24      Or, il convient de relever qu’il n’existe pas de différences significatives entre la formulation de la désignation en espagnol et en anglais des produits visés par la demande de déchéance dans l’affaire ayant donné lieu à l’arrêt du 28 mai 2020, STAYER (T‑681/18, non publié, EU:T:2020:222), et la formulation en italien et en anglais des produits visés par la marque contestée en l’espèce. La requérante n’a présenté aucun argument de nature à remettre en cause ces constatations.

25      Partant, de manière analogue à ce qu’a constaté le Tribunal dans l’arrêt du 28 mai 2020, STAYER (T‑681/18, non publié, EU:T:2020:222), il y a lieu de considérer que les « disques et meules abrasifs », pour lesquels l’intervenante a produit la preuve d’un usage sérieux au cours de la période pertinente, relèvent bien de la catégorie des « [i]nstruments à main pour abraser (disques et meules) », relevant de la classe 8.

26      Par ailleurs, n’est pas fondé l’argument de la requérante selon lequel les éléments de preuve produits par l’intervenante démontreraient seulement un usage sérieux pour la catégorie des « disques de coupe » qui relèveraient, selon elle, d’une catégorie distincte de celle des « disques et meules abrasifs ». En effet, il convient de relever, à l’instar de l’EUIPO, que le processus d’abrasion englobe, notamment, la découpe, le meulage ou encore le polissage. Ainsi, à supposer même que tous les éléments de preuve produits par l’intervenante se rapportent effectivement à des « disques de coupe », ils relèveraient également de la catégorie générale des « disques et meules abrasifs ».

27      Les éléments de preuve présentés par l’intervenante permettent donc de prouver un usage sérieux pour les « disques et meules abrasifs » qui relèvent de la catégorie des « [i]nstruments à main pour abraser (disques et meules) », relevant de la classe 8.
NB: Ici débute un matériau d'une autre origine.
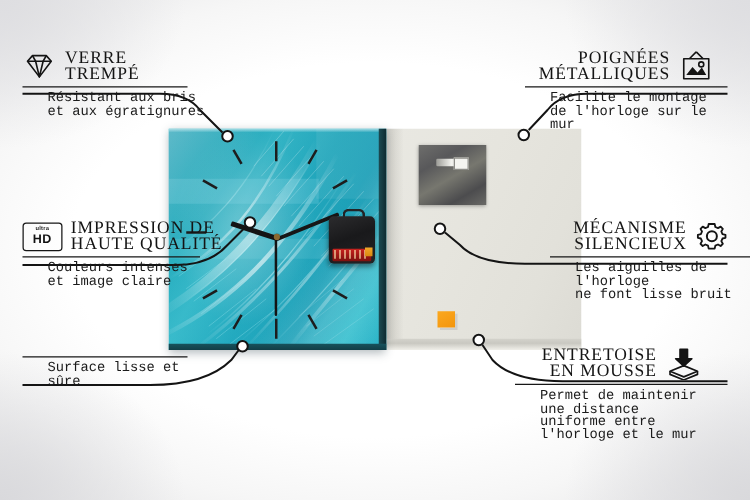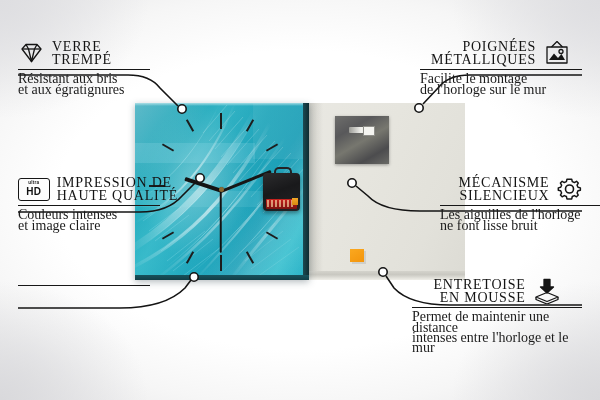--- a/index.html
+++ b/index.html
@@ -128,25 +128,26 @@
     font-size:14px;
     letter-spacing:.75px;
     line-height:13px;
     color:#141414;
     text-transform:uppercase;
     white-space:nowrap;
   }
   .block.right .titles{text-align:right;}
   .rule{height:1.4px;background:#171717;margin:3px 0 4px 0;}
   .desc{
-    font-family:Liberation Serif, serif;
-    font-size:14px;
+    font-family:Liberation Mono, monospace;
+    font-size:11px;
     line-height:10.2px;
     color:#1b1b1b;
     white-space:pre-line;
+    margin-left:20px;
   }
   .block.right .desc{}
   .ico{flex:0 0 auto;display:block;}
 
   
   .hd{
     width:47px;height:23px;border:1.6px solid #161616;border-radius:3px;
     display:flex;flex-direction:column;align-items:center;justify-content:center;
     box-sizing:border-box;line-height:1;
   }
@@ -309,20 +310,21 @@
         <div>HAUTE QUALITÉ</div>
       </div>
     </div>
     <div class="rule" style="width:142px;"></div>
     <div class="desc">Couleurs intenses
 et image claire</div>
   </div>
 
   <div class="block left" style="left:18px;top:282px;width:150px;">
     <div class="rule" style="width:132px;"></div>
+    <div class="desc">Surface lisse et sûre</div>
   </div>
 
   <div class="block right" style="left:420px;top:40px;width:162px;">
     <div class="head">
       <div class="titles">
         <div>POIGNÉES</div>
         <div>MÉTALLIQUES</div>
       </div>
       <svg class="ico" width="28" height="26" viewBox="0 0 28 26">
         <g fill="none" stroke="#141414" stroke-width="1.3" stroke-linejoin="round">
@@ -365,16 +367,16 @@
       <svg class="ico" width="28" height="26" viewBox="0 0 28 26">
         <g fill="none" stroke="#141414" stroke-width="1.3" stroke-linejoin="round">
           <path d="M11,1.5 L17,1.5 L17,9 L20.5,9 L14,15 L7.5,9 L11,9 Z" fill="#141414"></path>
           <path d="M14,14.5 L25,19 L14,23.5 L3,19 Z"></path>
           <path d="M3,19 L3,21.5 L14,26 L25,21.5 L25,19"></path>
         </g>
       </svg>
     </div>
     <div class="rule" style="width:170px;"></div>
     <div class="desc">Permet de maintenir une distance
-intenses entre l'horloge et le mur</div>
+uniforme entre l'horloge et le mur</div>
   </div>
 
 </div>
 
 </body></html>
28      Il convient donc de rejeter comme non fondé en droit le moyen unique soulevé par la requérante et, par conséquent, le recours dans son ensemble, sans qu’il soit nécessaire de se prononcer sur le grief de l’EUIPO, tiré de l’irrecevabilité, en tant qu’éléments nouveaux, des annexes A. 2 et A. 3 jointes à la requête.

 Sur les dépens

29      Aux termes de l’article 134, paragraphe 1, du règlement de procédure du Tribunal, toute partie qui succombe est condamnée aux dépens, s’il est conclu en ce sens.

30      La requérante ayant succombé, il y a lieu de la condamner aux dépens, conformément aux conclusions de l’EUIPO et de l’intervenante.

Par ces motifs,

LE TRIBUNAL (troisième chambre)

déclare et arrête :

1)      Le recours est rejeté.

2)      ZAO Korporaciya « Masternet » est condamnée aux dépens.

Schalin

Steinfatt

Kukovec

Ainsi prononcé en audience publique à Luxembourg, le 30 novembre 2022.

Signatures


*      Langue de procédure : l’anglais.